====== Excerpted records ======
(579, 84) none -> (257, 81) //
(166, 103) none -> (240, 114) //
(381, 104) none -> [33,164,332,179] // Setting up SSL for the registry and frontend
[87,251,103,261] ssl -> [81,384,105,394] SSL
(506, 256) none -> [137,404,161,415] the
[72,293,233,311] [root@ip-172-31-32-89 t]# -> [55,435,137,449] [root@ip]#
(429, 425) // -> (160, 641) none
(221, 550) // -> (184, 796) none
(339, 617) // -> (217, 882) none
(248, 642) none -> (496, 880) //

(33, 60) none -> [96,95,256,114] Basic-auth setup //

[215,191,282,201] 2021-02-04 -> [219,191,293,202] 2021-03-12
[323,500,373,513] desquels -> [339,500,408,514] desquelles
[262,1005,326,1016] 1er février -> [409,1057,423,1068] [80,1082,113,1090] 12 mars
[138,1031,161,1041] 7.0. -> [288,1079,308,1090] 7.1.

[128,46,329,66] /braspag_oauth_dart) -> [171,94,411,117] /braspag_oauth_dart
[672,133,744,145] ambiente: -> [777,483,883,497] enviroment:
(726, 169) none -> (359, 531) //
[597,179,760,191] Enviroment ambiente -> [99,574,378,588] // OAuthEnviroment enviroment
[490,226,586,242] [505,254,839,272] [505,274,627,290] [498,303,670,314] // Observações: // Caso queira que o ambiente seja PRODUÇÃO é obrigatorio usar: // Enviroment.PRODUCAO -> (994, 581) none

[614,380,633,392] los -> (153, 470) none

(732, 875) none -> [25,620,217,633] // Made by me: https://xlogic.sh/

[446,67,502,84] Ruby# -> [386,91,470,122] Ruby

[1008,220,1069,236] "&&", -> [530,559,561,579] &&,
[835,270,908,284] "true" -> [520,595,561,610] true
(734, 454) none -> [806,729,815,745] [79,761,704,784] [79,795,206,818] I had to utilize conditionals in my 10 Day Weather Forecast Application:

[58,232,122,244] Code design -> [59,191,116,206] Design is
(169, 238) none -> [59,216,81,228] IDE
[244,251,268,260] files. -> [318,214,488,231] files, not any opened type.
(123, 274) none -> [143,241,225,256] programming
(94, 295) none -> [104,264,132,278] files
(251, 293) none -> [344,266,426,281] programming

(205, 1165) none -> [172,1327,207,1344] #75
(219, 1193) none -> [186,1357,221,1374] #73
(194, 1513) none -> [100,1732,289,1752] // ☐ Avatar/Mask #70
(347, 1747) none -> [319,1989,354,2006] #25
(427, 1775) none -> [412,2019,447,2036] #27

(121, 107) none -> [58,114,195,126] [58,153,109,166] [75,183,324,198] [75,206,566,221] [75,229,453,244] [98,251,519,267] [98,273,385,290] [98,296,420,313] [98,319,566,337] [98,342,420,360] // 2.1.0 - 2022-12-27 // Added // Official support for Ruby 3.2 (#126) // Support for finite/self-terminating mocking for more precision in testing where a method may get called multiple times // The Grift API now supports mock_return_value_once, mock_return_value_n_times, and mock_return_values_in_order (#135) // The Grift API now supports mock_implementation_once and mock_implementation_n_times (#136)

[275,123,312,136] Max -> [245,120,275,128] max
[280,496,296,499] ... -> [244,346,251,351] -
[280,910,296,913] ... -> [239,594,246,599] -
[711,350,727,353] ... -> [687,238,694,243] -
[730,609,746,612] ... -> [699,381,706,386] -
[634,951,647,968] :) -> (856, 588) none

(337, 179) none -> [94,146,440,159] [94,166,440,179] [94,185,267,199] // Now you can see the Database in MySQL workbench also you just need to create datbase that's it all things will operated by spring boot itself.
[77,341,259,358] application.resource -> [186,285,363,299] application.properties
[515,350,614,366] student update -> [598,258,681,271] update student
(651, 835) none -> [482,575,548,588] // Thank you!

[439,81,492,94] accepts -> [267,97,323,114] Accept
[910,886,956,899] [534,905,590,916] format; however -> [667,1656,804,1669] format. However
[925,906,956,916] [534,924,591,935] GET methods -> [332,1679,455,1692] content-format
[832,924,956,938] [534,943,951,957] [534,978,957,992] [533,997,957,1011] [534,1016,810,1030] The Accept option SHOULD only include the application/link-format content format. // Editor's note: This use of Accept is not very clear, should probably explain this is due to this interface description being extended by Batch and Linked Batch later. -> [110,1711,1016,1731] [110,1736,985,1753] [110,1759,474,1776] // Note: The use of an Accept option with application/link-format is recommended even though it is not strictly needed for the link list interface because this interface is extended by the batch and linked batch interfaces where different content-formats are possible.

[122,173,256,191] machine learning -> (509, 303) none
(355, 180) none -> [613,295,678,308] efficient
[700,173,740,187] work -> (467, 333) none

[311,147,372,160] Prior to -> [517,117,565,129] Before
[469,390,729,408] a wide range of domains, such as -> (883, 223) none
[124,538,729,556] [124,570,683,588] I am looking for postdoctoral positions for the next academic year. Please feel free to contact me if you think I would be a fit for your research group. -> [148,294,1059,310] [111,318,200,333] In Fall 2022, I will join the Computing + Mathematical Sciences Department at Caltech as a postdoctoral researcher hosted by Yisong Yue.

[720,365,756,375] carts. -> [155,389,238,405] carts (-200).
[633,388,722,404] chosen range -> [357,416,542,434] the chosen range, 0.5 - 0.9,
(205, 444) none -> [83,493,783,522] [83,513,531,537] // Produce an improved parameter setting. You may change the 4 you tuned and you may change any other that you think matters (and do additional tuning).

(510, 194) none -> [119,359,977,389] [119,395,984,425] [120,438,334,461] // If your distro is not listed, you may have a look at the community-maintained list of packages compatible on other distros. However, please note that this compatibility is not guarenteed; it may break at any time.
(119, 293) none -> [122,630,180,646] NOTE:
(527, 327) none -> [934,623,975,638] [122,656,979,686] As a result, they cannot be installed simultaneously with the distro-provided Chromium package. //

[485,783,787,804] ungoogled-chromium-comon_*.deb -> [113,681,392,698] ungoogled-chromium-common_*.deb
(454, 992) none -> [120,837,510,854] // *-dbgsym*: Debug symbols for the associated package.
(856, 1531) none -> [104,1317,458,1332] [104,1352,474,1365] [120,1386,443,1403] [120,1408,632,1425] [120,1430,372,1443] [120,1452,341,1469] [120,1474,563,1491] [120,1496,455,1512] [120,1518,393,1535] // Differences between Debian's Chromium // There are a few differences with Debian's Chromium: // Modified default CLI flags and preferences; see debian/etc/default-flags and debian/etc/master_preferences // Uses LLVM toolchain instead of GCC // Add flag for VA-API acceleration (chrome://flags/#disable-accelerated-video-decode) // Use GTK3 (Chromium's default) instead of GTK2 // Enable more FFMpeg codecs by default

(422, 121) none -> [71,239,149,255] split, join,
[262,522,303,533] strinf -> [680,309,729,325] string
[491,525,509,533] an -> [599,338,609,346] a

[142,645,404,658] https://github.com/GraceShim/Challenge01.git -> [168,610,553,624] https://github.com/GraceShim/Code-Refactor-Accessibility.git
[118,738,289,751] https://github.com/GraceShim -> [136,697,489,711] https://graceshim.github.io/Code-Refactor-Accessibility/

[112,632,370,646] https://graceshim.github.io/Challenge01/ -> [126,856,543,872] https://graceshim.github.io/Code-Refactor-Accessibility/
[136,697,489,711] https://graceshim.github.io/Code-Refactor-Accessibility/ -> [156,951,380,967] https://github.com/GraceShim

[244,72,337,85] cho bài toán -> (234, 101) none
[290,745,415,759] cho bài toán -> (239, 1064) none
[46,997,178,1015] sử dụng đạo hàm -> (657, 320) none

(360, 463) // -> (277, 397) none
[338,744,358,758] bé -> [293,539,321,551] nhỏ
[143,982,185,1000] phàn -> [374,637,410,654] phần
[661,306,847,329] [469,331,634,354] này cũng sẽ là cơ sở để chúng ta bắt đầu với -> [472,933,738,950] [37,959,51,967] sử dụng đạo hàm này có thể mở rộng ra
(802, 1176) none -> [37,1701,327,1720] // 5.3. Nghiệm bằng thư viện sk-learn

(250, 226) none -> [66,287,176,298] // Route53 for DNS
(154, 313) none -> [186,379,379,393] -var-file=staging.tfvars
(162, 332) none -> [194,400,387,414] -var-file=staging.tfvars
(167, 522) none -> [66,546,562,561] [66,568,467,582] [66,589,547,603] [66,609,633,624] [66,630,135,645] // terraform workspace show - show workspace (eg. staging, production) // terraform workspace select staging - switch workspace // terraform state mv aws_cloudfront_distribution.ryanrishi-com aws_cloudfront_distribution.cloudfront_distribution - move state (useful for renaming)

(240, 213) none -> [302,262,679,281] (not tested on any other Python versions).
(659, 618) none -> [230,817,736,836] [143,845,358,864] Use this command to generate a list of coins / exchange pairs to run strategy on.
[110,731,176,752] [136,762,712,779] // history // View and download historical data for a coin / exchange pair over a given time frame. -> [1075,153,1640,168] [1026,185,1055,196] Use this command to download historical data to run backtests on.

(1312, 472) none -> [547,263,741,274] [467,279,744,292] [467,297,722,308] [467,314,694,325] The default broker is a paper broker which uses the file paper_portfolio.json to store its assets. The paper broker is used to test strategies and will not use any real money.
======
- _Work instructions_:
For this exercise, gather every line of the data that contains the word "Refactor".

- _Solution below_:
[142,645,404,658] https://github.com/GraceShim/Challenge01.git -> [168,610,553,624] https://github.com/GraceShim/Code-Refactor-Accessibility.git
[118,738,289,751] https://github.com/GraceShim -> [136,697,489,711] https://graceshim.github.io/Code-Refactor-Accessibility/
[112,632,370,646] https://graceshim.github.io/Challenge01/ -> [126,856,543,872] https://graceshim.github.io/Code-Refactor-Accessibility/
[136,697,489,711] https://graceshim.github.io/Code-Refactor-Accessibility/ -> [156,951,380,967] https://github.com/GraceShim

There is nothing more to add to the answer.